Water and its Supply:
To keep these animals healthy they should be given clean water to drink and in sufficient quantities. For example, on an average, a cow consumes about 27-36L of water.
The drinking water supply should be permanent. If continuous drinking water supply is not available, dairy cows and buffaloes should be provided with water at least 3 times in summer and 2 times in winter.
We must bathe the cattle with clean water. There should be enough water to clean the sheds and animals.
The animals should be cleaned, washed and brushed regularly to avoid skin infections.
Common Diseases of Animals, Disease Control, and Vaccination:
Viral diseases:Pox in cattle, goats, and sheep; dermatitis in goats and sheep; foot and mouth disease in cattle, blue tongue
Bacterial diseases: Tuberculosis in cattle; diphtheria in calf; foot rot in sheep. mastitis
Protozoan Disease: Trypanosomiasis
Fungal Disease: Ringworm
Other Diseases in Animals: Anthrax, tuberculosis, salmonellosis, mastitis, rinderpest (cattle plague), coccidiosis,
External Parasites: Lice
Most of these diseases can be prevented by proper sanitation, a controlled diet, proper housing and also by vaccinating the animals against these diseases at the proper time and age.
The diseases can be cured by using proper antibiotics. External parasites can be controlled by applying dilute solutions of insecticides like lindane.
A veterinary doctor should check farm animals regularly and the record of each animal should be maintained.
Breeding means to reproduce. In the case of animals, breeding is done to obtain animals with desired characters.
The two individuals of desirable characters can be selected as parents. These are then crossed to obtain new breeds of animals.
Artificial insemination is an important and effective method of breeding. The process involves injecting the semen obtained from desired bull belonging to high milk yielding breed into the reproductive tract of the female during heat period.

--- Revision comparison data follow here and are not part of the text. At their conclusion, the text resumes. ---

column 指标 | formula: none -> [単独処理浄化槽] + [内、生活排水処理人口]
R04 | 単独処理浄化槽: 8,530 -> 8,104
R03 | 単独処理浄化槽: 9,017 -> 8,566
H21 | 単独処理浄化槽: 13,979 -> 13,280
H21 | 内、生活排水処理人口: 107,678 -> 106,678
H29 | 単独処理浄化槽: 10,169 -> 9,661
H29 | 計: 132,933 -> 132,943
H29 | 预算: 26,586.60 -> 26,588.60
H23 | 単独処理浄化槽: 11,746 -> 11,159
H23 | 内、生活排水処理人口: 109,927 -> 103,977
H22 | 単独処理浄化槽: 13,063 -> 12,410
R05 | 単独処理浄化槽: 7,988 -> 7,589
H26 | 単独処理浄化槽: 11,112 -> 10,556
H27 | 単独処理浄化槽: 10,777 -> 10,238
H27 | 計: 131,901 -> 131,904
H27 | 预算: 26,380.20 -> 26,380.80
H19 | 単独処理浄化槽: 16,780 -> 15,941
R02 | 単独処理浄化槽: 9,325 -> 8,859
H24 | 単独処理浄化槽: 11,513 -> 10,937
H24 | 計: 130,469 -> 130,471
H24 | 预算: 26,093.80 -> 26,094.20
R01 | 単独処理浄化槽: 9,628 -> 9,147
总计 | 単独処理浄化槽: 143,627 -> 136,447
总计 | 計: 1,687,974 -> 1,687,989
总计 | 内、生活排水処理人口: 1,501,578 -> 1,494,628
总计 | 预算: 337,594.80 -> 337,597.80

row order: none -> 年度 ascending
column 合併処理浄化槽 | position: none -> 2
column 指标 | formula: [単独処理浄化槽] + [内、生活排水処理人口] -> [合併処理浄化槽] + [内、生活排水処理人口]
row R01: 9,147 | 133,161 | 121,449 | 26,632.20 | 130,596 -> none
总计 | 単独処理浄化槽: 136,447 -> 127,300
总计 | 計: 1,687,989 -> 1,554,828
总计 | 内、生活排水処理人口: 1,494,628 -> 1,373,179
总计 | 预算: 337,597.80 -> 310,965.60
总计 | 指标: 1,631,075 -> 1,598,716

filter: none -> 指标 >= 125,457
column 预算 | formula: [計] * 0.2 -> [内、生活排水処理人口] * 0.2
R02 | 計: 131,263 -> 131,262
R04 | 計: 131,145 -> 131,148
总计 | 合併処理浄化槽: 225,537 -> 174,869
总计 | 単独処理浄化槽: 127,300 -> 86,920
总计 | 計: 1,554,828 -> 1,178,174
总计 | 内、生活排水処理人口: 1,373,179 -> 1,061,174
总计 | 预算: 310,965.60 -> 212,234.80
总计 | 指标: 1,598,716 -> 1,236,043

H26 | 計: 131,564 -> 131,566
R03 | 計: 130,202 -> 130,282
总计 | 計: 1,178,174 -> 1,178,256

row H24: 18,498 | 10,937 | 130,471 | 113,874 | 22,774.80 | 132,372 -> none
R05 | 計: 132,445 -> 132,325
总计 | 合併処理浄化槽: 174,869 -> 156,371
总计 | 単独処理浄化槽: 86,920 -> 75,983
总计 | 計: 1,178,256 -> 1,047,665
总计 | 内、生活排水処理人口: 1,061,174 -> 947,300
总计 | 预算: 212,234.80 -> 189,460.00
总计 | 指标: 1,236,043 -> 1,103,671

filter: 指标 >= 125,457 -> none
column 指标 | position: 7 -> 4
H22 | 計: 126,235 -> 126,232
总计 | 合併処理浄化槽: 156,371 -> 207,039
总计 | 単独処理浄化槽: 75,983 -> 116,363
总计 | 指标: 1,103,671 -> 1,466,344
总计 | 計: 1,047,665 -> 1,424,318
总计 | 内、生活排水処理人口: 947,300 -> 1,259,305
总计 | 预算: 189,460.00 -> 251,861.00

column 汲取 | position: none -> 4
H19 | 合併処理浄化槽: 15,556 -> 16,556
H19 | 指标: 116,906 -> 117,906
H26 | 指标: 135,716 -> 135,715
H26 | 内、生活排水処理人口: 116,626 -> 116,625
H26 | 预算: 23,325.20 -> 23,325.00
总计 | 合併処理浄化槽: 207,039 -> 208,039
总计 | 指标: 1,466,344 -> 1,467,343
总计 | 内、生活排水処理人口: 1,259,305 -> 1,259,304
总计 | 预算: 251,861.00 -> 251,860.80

It generally gives important breeds, and is widely used to improve the qualities of cow, poultry, horse and goat etc
In India, improved breeds of dairy cows have been developed at National Dairy Research Institute (NDRI), Karnal, Haryana. Some examples are: Karan Swiss (Crossbreed of brown Swiss and Sahiwal), Karan Fries (Crossbreed of Tharparkar and HolsteinFriesian), Frieswal (Crossbreed of, Holstein-Friesian and Sahiwal)
Breeds in Dairy Management
Breeds of Cows:
Milch and Dairy Breeds:
They are high milk yielding varieties. Bullocks of this variety are not useful as the work animal.
Examples: Gir, Sindhi, Sahiwal, Gir, Deoni. Sahiwal is a superior breed in all breeds.
The males of these categories are strong and sturdy. They are used for transport, pulling carts and ploughing in farms. The females of this variety give a little amount of milk.\Examples: Malir, Nageri, and Hallikar
Dual Purpose Breed:
These breeds serve the purpose of above two breeds. The cow gives a moderate amount of milk and the bullocks are used for drought purpose.
Examples: Tharparker, Kankrej, and Dang
These breeds are not native to India. They are Jersey, Brown swiss, Holstein.
Breeds of Buffaloes:
Murrah gives 1800-2500 litres of milk every year. Mehsana gives 1200-2500 litres milk per year. Surti gives 1600-1800 litres of milk every year.
Other well-known breeds of Indian buffaloes are Nagpuri, Bhadawari, Nili, Ravi.